The above example used buffered channels. Channels can either be
buffered or not, depending on their use case. An unbuffered channel c
would be declared like so (without a second parameter):
c := make(chan int)
Sending on an unbuffered channel will block until
the receiver receives the value, whereas sending on a buffered channel
will only block if the buffer is full, and receives will block only if
the buffer is empty. One use of this is to limit throughput. The
document “Effective Go” includes an example in which one can use
channels like semaphores to limit the number of simultaneous goroutines
that handle requests (Golang.org, n.d.).
var sem = make(chan int, MaxOutstanding)
func init() {
for i := 0; i < MaxOutstanding; i++ {
// initialize semaphore with one value
sem <- 1
}
}
func Serve(queue chan *Request) {
// handle the requests as they come
for req := range queue {
// Wait for active queue to drain.
<-sem
go func(req *Request) {
process(req)
// Done; enable next request to run.
sem <- 1
}(req)
}
}
The Go team does, however, acknowledge that the approach with channels
is not a universal solution. The Go team says that “This approach can be
taken too far. Reference counts may be best done by putting a mutex
around an integer variable, for instance” (Gerrand, 2010). Channels
are ultimately a high level solution, and sometimes lower-level
solutions are needed. For this purpose, the Go standard library does
include packages with lower-level synchronization primitives, such as
the sync
package, which includes mutex types and condition
types (Golang.org, n.d.). See section Fine-grained control for more detail.
Memory model
From the previous examples, one can understand the difference in approach. With the traditional approach to synchronization in C, the memory model can be very cumbersome. Much of the hazard safety is left as the responsibility of the programmer, who must explicitly restrict access to shared data by communicating to other threads, via synchronization primitives, when the data is being used and when the data is free. Go makes this easier for the programmer with a simpler shared memory model. Data is never actively shared between separate threads of communication—it is just passed around in channels. Thus, data races cannot happen, by design, when the data are passed between channels. The document “Effective Go” explains that
One way to think about this model is to consider a typical single-threaded program running on one CPU. It has no need for synchronization primitives. Now run another such instance; it too needs no synchronization. Now let those two communicate; if the communication is the synchronizer, there’s still no need for other synchronization (Gerrand, 2010).

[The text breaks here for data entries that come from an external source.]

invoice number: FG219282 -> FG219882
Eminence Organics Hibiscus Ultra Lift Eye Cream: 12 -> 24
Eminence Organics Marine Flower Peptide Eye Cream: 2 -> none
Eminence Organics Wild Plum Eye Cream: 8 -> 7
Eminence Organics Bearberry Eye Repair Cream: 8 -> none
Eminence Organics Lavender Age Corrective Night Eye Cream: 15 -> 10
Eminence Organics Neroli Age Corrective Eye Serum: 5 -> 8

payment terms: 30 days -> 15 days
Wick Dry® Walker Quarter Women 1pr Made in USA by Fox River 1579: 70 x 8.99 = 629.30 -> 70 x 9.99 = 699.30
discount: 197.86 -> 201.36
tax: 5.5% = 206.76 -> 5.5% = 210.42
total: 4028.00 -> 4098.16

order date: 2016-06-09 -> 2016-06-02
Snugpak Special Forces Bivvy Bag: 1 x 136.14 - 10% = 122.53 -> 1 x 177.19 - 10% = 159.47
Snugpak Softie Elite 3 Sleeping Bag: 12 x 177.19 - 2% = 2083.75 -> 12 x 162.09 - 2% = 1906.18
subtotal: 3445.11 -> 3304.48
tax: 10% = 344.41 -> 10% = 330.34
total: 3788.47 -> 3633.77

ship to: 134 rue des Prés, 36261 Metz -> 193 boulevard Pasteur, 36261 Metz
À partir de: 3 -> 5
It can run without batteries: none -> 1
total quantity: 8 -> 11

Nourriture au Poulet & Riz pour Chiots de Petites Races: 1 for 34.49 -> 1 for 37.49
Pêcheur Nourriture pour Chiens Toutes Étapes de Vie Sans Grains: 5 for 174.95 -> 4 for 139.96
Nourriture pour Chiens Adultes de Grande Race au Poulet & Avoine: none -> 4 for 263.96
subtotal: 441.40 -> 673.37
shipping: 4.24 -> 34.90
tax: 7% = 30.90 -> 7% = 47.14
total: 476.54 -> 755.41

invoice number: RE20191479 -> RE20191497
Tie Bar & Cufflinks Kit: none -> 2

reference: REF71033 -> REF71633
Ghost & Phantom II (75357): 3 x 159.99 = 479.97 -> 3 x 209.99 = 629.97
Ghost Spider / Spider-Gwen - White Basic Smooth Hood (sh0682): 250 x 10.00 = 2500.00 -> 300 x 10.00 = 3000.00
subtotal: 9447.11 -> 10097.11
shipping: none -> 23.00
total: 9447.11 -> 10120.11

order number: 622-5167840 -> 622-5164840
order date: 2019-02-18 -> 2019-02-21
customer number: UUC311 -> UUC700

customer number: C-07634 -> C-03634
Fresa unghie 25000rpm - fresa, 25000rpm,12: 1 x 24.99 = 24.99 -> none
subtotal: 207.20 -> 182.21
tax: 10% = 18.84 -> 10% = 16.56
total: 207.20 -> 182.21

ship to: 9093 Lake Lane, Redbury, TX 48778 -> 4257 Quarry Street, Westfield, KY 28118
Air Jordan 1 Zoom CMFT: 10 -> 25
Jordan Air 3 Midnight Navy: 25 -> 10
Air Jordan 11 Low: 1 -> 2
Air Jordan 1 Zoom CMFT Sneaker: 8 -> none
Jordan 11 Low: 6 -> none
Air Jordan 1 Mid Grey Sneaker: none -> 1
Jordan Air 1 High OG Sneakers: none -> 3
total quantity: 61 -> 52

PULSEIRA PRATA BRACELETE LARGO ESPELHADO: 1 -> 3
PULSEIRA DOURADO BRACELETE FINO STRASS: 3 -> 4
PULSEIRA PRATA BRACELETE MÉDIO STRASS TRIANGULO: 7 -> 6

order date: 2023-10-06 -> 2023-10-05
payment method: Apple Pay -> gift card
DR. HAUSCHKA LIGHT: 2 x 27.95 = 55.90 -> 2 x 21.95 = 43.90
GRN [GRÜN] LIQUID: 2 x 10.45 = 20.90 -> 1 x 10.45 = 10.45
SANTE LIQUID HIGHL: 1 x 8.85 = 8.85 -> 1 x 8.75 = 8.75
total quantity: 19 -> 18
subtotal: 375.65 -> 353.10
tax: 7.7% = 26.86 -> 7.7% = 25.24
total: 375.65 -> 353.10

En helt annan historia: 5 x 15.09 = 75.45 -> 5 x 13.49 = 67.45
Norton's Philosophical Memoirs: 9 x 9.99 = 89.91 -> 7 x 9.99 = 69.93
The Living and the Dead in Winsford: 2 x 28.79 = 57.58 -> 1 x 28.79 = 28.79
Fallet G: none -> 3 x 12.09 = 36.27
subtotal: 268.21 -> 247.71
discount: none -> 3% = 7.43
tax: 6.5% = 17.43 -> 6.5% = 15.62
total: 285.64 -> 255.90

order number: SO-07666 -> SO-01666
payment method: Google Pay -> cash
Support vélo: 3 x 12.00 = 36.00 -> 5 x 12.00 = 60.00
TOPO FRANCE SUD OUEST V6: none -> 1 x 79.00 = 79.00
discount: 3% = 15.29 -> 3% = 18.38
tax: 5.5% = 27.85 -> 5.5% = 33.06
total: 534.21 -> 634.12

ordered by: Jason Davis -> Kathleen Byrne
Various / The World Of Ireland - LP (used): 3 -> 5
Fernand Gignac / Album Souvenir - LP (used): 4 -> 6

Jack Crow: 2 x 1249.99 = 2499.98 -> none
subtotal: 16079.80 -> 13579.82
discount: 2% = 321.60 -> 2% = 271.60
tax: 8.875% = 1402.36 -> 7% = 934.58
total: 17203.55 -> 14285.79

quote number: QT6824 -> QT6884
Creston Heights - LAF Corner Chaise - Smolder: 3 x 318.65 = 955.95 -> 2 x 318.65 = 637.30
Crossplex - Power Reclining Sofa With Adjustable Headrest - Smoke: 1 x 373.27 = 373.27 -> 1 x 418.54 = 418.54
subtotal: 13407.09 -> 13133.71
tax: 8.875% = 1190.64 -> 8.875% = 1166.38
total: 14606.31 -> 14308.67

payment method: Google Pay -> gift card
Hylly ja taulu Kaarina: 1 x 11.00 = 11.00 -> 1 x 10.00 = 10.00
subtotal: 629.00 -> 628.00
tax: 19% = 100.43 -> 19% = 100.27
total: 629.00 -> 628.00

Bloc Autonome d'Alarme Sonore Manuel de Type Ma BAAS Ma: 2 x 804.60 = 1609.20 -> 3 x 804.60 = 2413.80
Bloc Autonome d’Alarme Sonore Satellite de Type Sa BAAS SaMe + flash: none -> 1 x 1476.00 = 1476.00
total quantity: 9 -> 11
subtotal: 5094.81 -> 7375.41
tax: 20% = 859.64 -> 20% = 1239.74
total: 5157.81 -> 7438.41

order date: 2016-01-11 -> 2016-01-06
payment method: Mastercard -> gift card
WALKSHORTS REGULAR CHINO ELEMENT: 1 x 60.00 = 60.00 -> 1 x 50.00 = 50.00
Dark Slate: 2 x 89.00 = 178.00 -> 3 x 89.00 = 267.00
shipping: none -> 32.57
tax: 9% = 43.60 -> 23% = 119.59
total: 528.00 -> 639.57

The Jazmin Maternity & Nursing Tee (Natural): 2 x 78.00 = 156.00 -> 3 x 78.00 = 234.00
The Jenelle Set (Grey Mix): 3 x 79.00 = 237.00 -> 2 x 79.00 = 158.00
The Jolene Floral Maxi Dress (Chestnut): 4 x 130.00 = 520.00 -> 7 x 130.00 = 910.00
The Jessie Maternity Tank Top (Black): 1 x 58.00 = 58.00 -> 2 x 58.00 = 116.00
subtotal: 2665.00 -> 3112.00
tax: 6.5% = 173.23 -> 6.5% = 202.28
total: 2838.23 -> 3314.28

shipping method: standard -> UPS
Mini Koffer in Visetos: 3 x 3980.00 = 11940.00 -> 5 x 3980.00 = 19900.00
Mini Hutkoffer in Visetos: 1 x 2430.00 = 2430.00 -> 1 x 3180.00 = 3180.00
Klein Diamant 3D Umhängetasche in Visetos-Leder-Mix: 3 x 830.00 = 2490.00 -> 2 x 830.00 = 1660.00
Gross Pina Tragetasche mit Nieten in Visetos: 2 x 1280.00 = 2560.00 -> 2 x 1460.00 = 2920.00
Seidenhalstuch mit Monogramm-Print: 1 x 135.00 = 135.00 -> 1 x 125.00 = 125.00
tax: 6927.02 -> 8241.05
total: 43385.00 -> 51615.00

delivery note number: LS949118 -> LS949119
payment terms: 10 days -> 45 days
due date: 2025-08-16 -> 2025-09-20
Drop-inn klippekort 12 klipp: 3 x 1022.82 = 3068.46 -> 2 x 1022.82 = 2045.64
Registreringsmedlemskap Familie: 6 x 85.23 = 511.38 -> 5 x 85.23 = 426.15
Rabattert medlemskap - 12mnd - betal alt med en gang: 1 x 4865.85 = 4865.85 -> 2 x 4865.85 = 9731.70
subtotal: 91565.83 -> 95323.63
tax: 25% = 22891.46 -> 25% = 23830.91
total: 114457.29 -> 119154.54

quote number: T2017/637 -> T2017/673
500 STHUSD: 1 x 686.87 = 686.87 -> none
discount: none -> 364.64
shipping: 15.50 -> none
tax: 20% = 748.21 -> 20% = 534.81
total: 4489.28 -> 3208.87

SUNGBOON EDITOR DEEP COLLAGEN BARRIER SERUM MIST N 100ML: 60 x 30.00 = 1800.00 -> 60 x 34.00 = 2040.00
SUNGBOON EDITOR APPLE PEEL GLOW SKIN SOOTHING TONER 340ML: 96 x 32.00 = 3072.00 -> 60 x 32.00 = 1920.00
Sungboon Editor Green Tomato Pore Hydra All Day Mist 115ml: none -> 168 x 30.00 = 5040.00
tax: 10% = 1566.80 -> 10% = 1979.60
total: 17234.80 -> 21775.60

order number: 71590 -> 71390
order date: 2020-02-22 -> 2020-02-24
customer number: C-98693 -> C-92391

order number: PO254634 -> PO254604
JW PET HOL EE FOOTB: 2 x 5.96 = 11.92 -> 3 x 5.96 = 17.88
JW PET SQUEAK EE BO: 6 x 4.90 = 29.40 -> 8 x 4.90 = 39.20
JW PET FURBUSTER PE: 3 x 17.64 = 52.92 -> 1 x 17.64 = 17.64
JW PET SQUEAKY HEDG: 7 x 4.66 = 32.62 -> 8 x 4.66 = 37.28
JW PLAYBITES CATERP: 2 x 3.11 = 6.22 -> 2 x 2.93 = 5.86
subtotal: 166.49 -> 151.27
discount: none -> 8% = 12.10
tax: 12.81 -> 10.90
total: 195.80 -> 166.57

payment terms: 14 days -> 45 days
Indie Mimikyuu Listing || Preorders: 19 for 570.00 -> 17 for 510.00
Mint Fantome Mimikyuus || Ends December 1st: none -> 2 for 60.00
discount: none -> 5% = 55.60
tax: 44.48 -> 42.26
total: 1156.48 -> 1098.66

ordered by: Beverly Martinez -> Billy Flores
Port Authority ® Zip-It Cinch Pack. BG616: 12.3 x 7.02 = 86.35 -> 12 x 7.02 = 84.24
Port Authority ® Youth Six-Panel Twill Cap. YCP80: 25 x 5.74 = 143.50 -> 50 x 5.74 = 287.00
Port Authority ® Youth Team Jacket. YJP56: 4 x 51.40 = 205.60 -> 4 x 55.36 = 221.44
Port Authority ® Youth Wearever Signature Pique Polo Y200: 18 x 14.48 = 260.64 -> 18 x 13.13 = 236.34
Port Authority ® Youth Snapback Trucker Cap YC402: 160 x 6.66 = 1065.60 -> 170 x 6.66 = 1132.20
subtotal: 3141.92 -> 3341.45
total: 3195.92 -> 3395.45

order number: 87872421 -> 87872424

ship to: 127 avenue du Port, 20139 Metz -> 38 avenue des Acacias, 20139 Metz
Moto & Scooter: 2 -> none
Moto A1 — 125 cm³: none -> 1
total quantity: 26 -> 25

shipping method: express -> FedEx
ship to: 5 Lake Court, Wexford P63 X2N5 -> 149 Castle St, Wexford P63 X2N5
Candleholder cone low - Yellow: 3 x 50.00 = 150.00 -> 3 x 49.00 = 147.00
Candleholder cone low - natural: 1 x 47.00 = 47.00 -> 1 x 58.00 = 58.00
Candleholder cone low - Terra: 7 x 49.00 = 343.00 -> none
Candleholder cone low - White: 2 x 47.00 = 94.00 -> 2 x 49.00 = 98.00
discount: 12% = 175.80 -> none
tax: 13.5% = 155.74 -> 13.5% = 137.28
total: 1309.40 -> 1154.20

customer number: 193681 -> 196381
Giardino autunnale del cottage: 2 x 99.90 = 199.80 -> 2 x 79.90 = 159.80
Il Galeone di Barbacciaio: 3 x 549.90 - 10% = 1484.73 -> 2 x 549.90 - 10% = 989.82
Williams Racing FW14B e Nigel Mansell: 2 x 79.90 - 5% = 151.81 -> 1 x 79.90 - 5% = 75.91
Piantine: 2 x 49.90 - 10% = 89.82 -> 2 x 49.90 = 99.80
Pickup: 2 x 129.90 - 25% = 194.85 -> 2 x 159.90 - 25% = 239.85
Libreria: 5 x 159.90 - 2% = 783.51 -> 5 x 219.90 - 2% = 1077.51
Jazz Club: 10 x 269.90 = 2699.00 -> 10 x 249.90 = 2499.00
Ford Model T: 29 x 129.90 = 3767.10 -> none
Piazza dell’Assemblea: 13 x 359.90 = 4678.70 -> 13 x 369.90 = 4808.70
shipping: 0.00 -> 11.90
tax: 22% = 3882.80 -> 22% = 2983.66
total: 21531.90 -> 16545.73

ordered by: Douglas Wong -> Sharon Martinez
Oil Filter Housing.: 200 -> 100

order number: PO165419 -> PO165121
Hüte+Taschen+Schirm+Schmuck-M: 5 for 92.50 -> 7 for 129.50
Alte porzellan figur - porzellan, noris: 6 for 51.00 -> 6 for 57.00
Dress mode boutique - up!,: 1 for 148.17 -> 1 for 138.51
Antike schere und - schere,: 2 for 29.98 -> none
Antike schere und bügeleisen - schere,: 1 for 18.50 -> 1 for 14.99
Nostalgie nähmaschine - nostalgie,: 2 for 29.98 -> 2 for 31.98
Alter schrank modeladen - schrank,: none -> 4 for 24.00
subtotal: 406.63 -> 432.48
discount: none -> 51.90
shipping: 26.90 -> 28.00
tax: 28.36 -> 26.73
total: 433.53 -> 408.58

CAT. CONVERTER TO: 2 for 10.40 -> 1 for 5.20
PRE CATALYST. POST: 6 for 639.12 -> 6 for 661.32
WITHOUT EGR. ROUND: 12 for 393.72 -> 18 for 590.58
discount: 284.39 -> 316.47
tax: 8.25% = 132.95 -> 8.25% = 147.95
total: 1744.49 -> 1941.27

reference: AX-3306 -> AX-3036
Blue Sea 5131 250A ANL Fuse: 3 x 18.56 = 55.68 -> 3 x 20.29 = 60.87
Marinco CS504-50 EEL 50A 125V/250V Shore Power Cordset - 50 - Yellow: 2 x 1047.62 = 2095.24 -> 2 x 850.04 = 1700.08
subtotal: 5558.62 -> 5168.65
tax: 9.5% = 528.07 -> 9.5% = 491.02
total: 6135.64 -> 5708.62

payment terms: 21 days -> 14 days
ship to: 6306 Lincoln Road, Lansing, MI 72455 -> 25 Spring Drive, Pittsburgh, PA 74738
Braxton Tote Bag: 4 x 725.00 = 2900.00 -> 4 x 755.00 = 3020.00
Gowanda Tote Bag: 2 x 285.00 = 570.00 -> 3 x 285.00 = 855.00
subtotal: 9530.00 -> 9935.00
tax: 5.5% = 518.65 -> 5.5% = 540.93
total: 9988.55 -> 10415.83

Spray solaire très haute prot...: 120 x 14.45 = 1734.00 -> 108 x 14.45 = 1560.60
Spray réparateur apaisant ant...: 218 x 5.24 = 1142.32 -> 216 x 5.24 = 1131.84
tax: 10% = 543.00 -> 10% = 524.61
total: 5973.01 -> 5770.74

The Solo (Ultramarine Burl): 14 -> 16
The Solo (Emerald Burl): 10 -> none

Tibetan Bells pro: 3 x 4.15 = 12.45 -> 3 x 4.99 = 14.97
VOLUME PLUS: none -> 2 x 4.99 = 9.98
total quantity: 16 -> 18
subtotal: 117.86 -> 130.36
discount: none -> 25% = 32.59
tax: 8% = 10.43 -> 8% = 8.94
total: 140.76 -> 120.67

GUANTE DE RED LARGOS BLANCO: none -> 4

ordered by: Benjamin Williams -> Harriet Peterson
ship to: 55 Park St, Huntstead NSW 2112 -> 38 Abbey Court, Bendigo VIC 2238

This is why the Go team has reduced the model to a slogan: “Do not communicate by sharing memory; instead, share memory by communicating.”3
Proneness to deadlocks and race conditions
Although Go takes a very different approach to concurrency than C, it is ultimately a lower level language, and thus it can be easy to write code which does not behave as expected. While Go’s concurrency primitives can make it easier to avoid data hazards, they are not a panacea—the programmer does still have to be mindful of race conditions.
A simple example
In C, without explicitly locking critical code, data races are very likely to happen. As a simple example, consider a multithreaded program which increments a shared integer variable a set number of times.4
void* sum(void* ret) {
for(int i = 0; i < 1000000; i++) {
(*((int*)ret))++;
}
}
If, say, 4 threads were running the sum function concurrently, then by
the time all threads have finished, the value in the ret
variable
would not be 4 million. It would, in fact, be a different number every
time the program was run. One could easily construct a Go program with
analogous behavior.
func sum(ret *int, done chan int) {
for i := 0; i < 1000000; i++ {
*ret++
}
done <- 1
}
So the question that remains is: how easy is it to avoid race conditions like this?
Avoiding race conditions
As we have seen, in C, to avoid race conditions, one could use a mutex variable to protect any shared data. To fix the example C code above, one could lock just before incrementing the shared variable, and then unlock just after.
void* sum(void* ret) {
for(int i = 0; i < 1000000; i++) {
pthread_mutex_lock(&mutex);
(*((int*)ret))++;
pthread_mutex_unlock(&mutex);
}
}
Similarly, for analogous Go code, one could use a buffered channel of size 1 to restrict access to the sum variable to one goroutine at a time.5
func sum(sumChan chan int, done chan int) {
for i := 0; i < 1000000; i++ {
// sumChan has a buffer of size 1, so receiving blocks if there
// is another goroutine currently incrementing the sum
cur := <-sumChan
cur++
sumChan <- cur
}
done <- 1
}
In this simple case, the solutions are not terribly different. However, as we can gather from the previous Go code examples, channels can be very flexible in their usage. Where C needs distinct synchronization primitives, such as mutex variables, condition variables, and semaphores, to handle all of the different use cases, Go’s channels can be used: as a hazard-safe conduit to share actual data; to signal when a goroutine is finished; and as a way to limit the throughput of the program. In other words, good solutions exist in both languages, but Go’s channels provide a much more effortless way to design programs which are safe from race conditions.
Detecting race conditions
No matter how skilled a programmer is, race conditions will inevitably
arise. Therefore, tools to help the programmer detect race conditions
are necessary. Various tools exist which analyze a C program’s runtime
to aid the detection of race conditions. A common tool is Valgrind,
which includes the race detector Helgrind (Valgrind.org, n.d.). The Go tool chain
comes packaged with a race detector, which is built on the
ThreadSanitizer race detector for C/C++ (Vyukov & Gerrand, n.d.). To run the race detector
on a Go program, one can simply use the -race
option when compiling
(e.g. go run -race mysrc.go
). Similarly, gcc
comes bundled with
ThreadSanitizer, so to run the race detector on a C program, one would
simply compile with the -fsanitize=thread
and -fPIE
options and then
link to -fsanitize=thread -pie
(Code.google.com, n.d.). Therefore, the options
for helping detect race conditions are similar for both C and Go.
Deadlocks
Deadlocks are one of the trickiest bugs to remediate. Often, they are transient and very difficult to trace (especially in a large project). Deadlocks take care to avoid in both C and Go. Mechanisms and methodologies exist in both languages to aid in avoiding deadlocks.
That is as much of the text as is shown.